In my experience, it’s rather rare to see software have multiple specifications, each of them treated equally. Duplication makes it difficult to evolve the specification as more information becomes available and requirements change (as if it wasn’t hard enough already!) Two authoritative sources can conflict with each other. One version of the spec may dictate how precisely one part of the system is to be implemented, where the other leaves it open (up to some external behavior). What perhaps is more common is a single, authoritative specification, and then a constellation of informative references that you might actually refer to on a day-to-day basis.
Of course, this happens in the programming language semantics world all the time. On the subject of conflicts and differing specificity, here are two examples from denotational semantics (Scott semantics) and game semantics.
Too general? Here, the specification allows for some extra behavior (parallel or in PCF) that is impossible to implement in the obvious way (sequentially). This problem puzzled researchers for some time: if the specification is too relaxed, do you add the feature that the specification suggests (PCF+por), or do you attempt to modify the semantics so that this extra behavior is ruled out (logical relations)? Generality can be good, but it frequently comes at the cost of extra implementation complexity. In the case of parallel or, however, this implementation complexity is a threaded runtime system, which is useful for unrelated reasons.
Too vague? Here, the specification fails to capture a difference in behavior (seq and pseq are (Scott) semantically equivalent) that happens to be important operationally speaking (control of evaluation order). Game semantics neatly resolves this issue: we can distinguish between x `pseq` y and y `pseq` x because in the corresponding conversation, the expression asks for the value of x first in the former example, and the value of y first in the latter. However, vague specifications give more latitude to the compiler for optimizations.
Much like the mantra “the right language for the job”, I suspect there is a similar truth in “the right style of specification for the job.” But even further than that, I claim that looking at the same domain from different perspectives deepens your understanding of the domain itself. When using semantics, one includes some details and excludes others: as programmers we do this all the time—it’s critical for working on a system of any sort of complexity. When building semantics, the differences between our semantics give vital hints about the abstraction boundaries and potential inconsistencies in our original goals.
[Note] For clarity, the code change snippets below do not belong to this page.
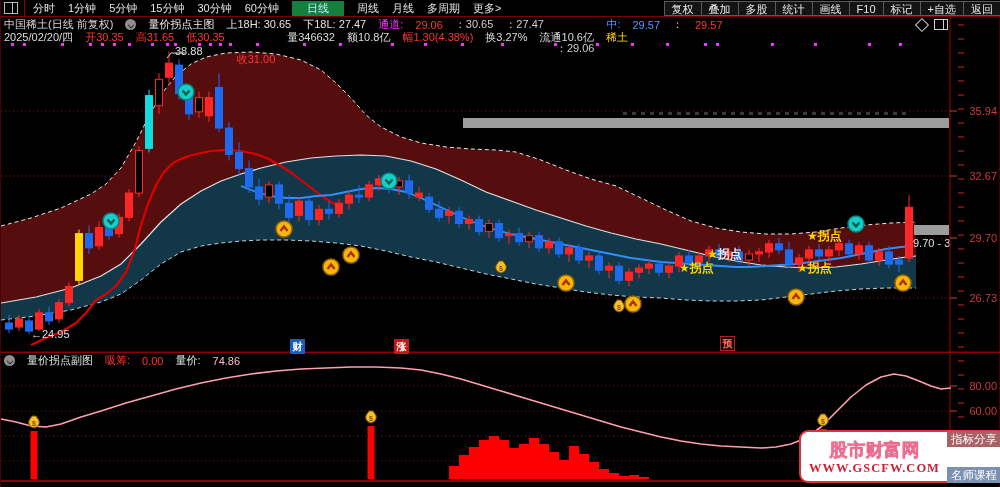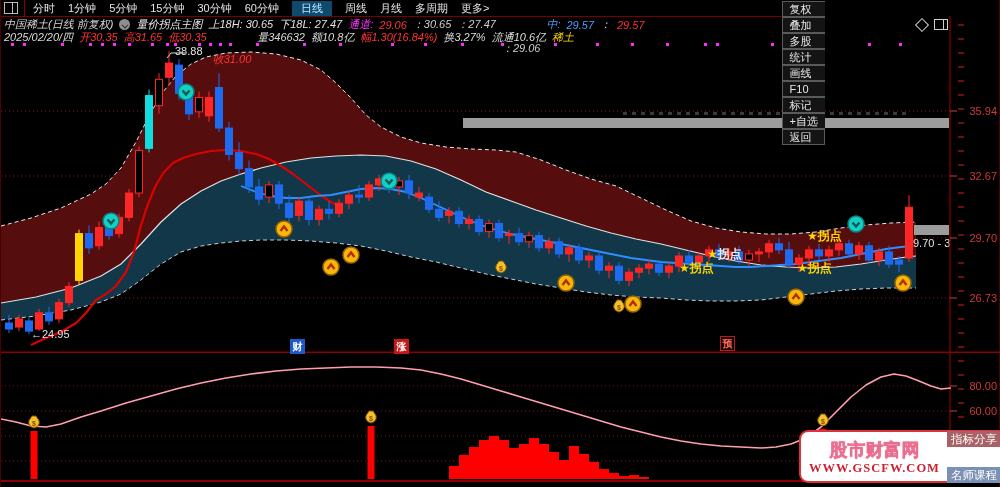--- a/index.html
+++ b/index.html
@@ -1,32 +1,32 @@
 <!DOCTYPE html>
 <html><head>
 <meta charset="utf-8">
 <style>
   html,body{margin:0;padding:0;background:#000;}
   #app{position:relative;width:1000px;height:487px;background:#000;overflow:hidden;
        font-family:"Liberation Sans","DejaVu Sans",sans-serif;border-left:1px solid #4a0000;}
   
-  #menubar{position:absolute;left:0;top:0;width:824px;height:16px;background:#000;
+  #menubar{position:absolute;left:0;top:0;width:1000px;height:16px;background:#000;
            border-bottom:1px solid #7a0000;display:flex;align-items:center;z-index:5;}
   .layout-ico{width:12px;height:10px;border:1px solid #bbb;margin:0 6px 0 3px;position:relative;flex:none;}
   .layout-ico:before{content:"";position:absolute;left:7px;top:0;bottom:0;width:1px;background:#bbb;}
   #menu-left{display:flex;align-items:center;gap:13px;border-left:1px solid #8a0000;padding-left:8px;height:16px;}
   .mitem{color:#e4e4e4;font-size:11px;line-height:15px;white-space:nowrap;cursor:default;}
-  .mitem.active{color:#bfe6ff;background:#0c4a6e;padding:0 9px;}
-  #menu-right{margin-left:auto;display:flex;height:15px;flex-direction:column;}
+  .mitem.active{color:#bfe6ff;background:#15803d;padding:0 15px;}
+  #menu-right{margin-left:auto;display:flex;height:15px;}
   .mbtn{color:#e8e8e8;font-size:11px;line-height:14px;padding:0 7px;border:1px solid #5a5a5a;
         border-right:none;background:#141414;white-space:nowrap;}
   .mbtn:last-child{border-right:1px solid #5a5a5a;}
   
-  .hdr-row{position:absolute;left:3px;display:flex;align-items:center;gap:6px;height:13px;
-           font-size:11px;white-space:nowrap;z-index:4;font-style:italic;}
+  .hdr-row{position:absolute;left:3px;display:flex;align-items:center;gap:12px;height:13px;
+           font-size:11px;white-space:nowrap;z-index:4;}
   .tok{letter-spacing:0;}
   .circle-ico{width:11px;height:11px;border-radius:50%;background:#8f8f8f;position:relative;flex:none;}
   .circle-ico:before{content:"";position:absolute;left:2.5px;top:3px;width:5px;height:5px;
         border-right:1.6px solid #222;border-bottom:1.6px solid #222;transform:rotate(45deg) scale(.8);}
   #hdr-icons{position:absolute;top:19px;left:916px;display:flex;gap:7px;align-items:center;z-index:5;}
   .diamond-ico{width:8px;height:8px;border:1px solid #cfcfcf;transform:rotate(45deg);}
   .win-ico{width:12px;height:9px;border:1px solid #cfcfcf;position:relative;}
   .win-ico:before{content:"";position:absolute;right:3px;top:0;bottom:0;width:1px;background:#cfcfcf;}
   
   #chart-svg{position:absolute;left:0;top:0;z-index:1;}
@@ -687,30 +687,38 @@
       <span class="tok" style="color: rgb(255, 52, 52);">29.57</span>
     </div>
   <div class="hdr-row" style="top:31px;" id="hdr-row3">
       <span class="tok" style="color: rgb(220, 220, 220);">2025/02/20/四</span>
       <span class="tok" style="color: rgb(255, 52, 52);">开30.35</span>
       <span class="tok" style="color: rgb(255, 52, 52); text-align: right;">高31.65</span>
       <span class="tok" style="color: rgb(255, 52, 52);">低30.35</span>
       <span class="tok" style="color: rgb(255, 52, 52); margin-top: 44px;">收31.00</span>
       <span class="tok" style="color: rgb(220, 220, 220);">量346632</span>
       <span class="tok" style="color: rgb(220, 220, 220);">额10.8亿</span>
-      <span class="tok" style="color: rgb(255, 52, 52);">幅1.30(16.84%)</span>
+      <span class="tok" style="color: rgb(255, 52, 52);">幅1.30(4.38%)</span>
       <span class="tok" style="color: rgb(220, 220, 220);">换3.27%</span>
       <span class="tok" style="color: rgb(220, 220, 220);">流通10.6亿</span>
       <span class="tok" style="color: rgb(255, 215, 0);">稀土</span>
     </div>
   <div id="hdr-icons">
     <span class="diamond-ico"></span>
     <span class="win-ico"></span>
   </div>
 
+  <div class="hdr-row" style="top:354px;" id="sub-hdr">
+      <span class="circle-ico"></span>
+      <span class="tok" style="color: rgb(228, 228, 228);">量价拐点副图</span>
+      <span class="tok" style="color: rgb(255, 52, 52);">吸筹:</span>
+      <span class="tok" style="color: rgb(255, 52, 52);">0.00</span>
+      <span class="tok" style="color: rgb(228, 228, 228);">量价:</span>
+      <span class="tok" style="color: rgb(255, 185, 203);">74.86</span>
+    </div>
 
   <div id="tags-layer">
       <div class="tag" style="left: 289px; top: 339px; background: rgb(29, 90, 200); color: rgb(255, 255, 255); border: 1px solid rgb(29, 90, 200);">财</div>
       <div class="tag" style="left: 393px; top: 339px; background: rgb(200, 22, 22); color: rgb(255, 255, 255); border: 1px solid rgb(200, 22, 22);">涨</div>
       <div class="tag" style="left: 719px; top: 336px; background: rgb(20, 0, 0); color: rgb(255, 106, 90); border: 1px solid rgb(176, 32, 32);">预</div>
     </div>
 
   <div id="watermark">
     <div id="wm-left">
       <div id="wm-title">股市财富网</div>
There is one notable downside to a lot of different paradigms for thinking about computation: you have to learn all of them! Axiomatic semantics recall the symbolic manipulation you might remember from High School maths: mechanical and not very interesting. Denotational semantics requires a bit of explaining before you can get the right intuition for it. Game semantics as “conversations” seems rather intuitive (to me) but there are a number of important details that are best resolved with some formality. Of course, we can always fall back to speaking operationally, but it is an approach that doesn’t scale for large systems (“read the source”).